11 Maar de HEERE zeide tot de kinderen Israels: Heb Ik u niet van de Egyptenaren, en van de Amorieten, en van de kinderen Ammons, en van de Filistijnen,
Yahweh said to the people of Israel, “Did I not deliver you from the Egyptians, the Amorites, the Ammonites, the Philistines,
12 En de Sidoniers, en Amalekieten, en Maonieten, die u onderdrukten, toen gij tot Mij riept, alsdan uit hun hand verlost?
and also from the Sidonians? The Amalekites and the Maonites oppressed you; you called out to me, and I delivered you from their power.
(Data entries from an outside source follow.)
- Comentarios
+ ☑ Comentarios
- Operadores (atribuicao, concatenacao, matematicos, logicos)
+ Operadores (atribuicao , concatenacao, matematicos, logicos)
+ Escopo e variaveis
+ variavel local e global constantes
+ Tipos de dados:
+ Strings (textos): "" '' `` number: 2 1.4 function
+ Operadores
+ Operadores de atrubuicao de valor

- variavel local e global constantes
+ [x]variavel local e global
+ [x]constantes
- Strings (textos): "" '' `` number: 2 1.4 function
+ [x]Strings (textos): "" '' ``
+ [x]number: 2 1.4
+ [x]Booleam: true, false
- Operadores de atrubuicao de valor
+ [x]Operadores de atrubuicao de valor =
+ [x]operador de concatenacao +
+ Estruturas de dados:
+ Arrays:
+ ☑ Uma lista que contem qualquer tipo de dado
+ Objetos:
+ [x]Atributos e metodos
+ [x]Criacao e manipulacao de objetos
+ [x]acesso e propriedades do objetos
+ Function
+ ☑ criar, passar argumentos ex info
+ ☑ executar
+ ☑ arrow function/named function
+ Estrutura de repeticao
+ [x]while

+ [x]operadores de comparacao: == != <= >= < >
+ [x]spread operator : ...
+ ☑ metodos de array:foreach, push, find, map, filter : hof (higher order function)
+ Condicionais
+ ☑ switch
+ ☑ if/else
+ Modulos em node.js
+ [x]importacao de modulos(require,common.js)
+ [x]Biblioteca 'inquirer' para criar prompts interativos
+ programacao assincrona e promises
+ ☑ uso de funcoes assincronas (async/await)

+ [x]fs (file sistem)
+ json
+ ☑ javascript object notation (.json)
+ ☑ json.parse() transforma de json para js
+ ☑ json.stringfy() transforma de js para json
13 Nochtans hebt gij Mij verlaten, en andere goden gediend; daarom zal Ik u niet meer verlossen.
Yet you abandoned me again and worshiped other gods. Therefore, I will not keep adding to the times I deliver you.
14 Gaat henen, roept tot de goden, die gij verkoren hebt; laten die u verlossen, ter tijd uwer benauwdheid.
Go and call out to the gods that you have worshiped. Let them rescue you when you have trouble.”
15 Maar de kinderen Israels zeiden tot den HEERE: Wij hebben gezondigd; doe Gij ons, naar alles, wat goed is in Uw ogen; alleenlijk verlos ons toch te dezen dage!
The people of Israel said to Yahweh, “We have sinned. Do to us whatever seems good to you. Only please, rescue us this day.”
16 En zij deden de vreemde goden uit hun midden weg, en dienden den HEERE. Toen werd Zijn ziel verdrietig over den arbeid van Israel.
They got rid of the foreign gods among them and they worshiped Yahweh. Then Yahweh could bear Israel's misery no longer.
17 En de kinderen Ammons werden bijeengeroepen, en legerden zich in Gilead; daarentegen werden de kinderen Israels vergaderd, en legerden zich te Mizpa.
Then Ammonites gathered together and set up camp in Gilead. The Israelites came together and set up their camp at Mizpah.
18 Toen zeide het volk, de oversten van Gilead, de een tot den ander: Wie is de man, die beginnen zal te strijden tegen de kinderen Ammons? die zal tot een hoofd zijn over alle inwoners van Gilead.
The leaders of the people of Gilead said one to another, “Who is the man who will begin to fight the Ammonites? He will become the leader over all those who are living in Gilead.”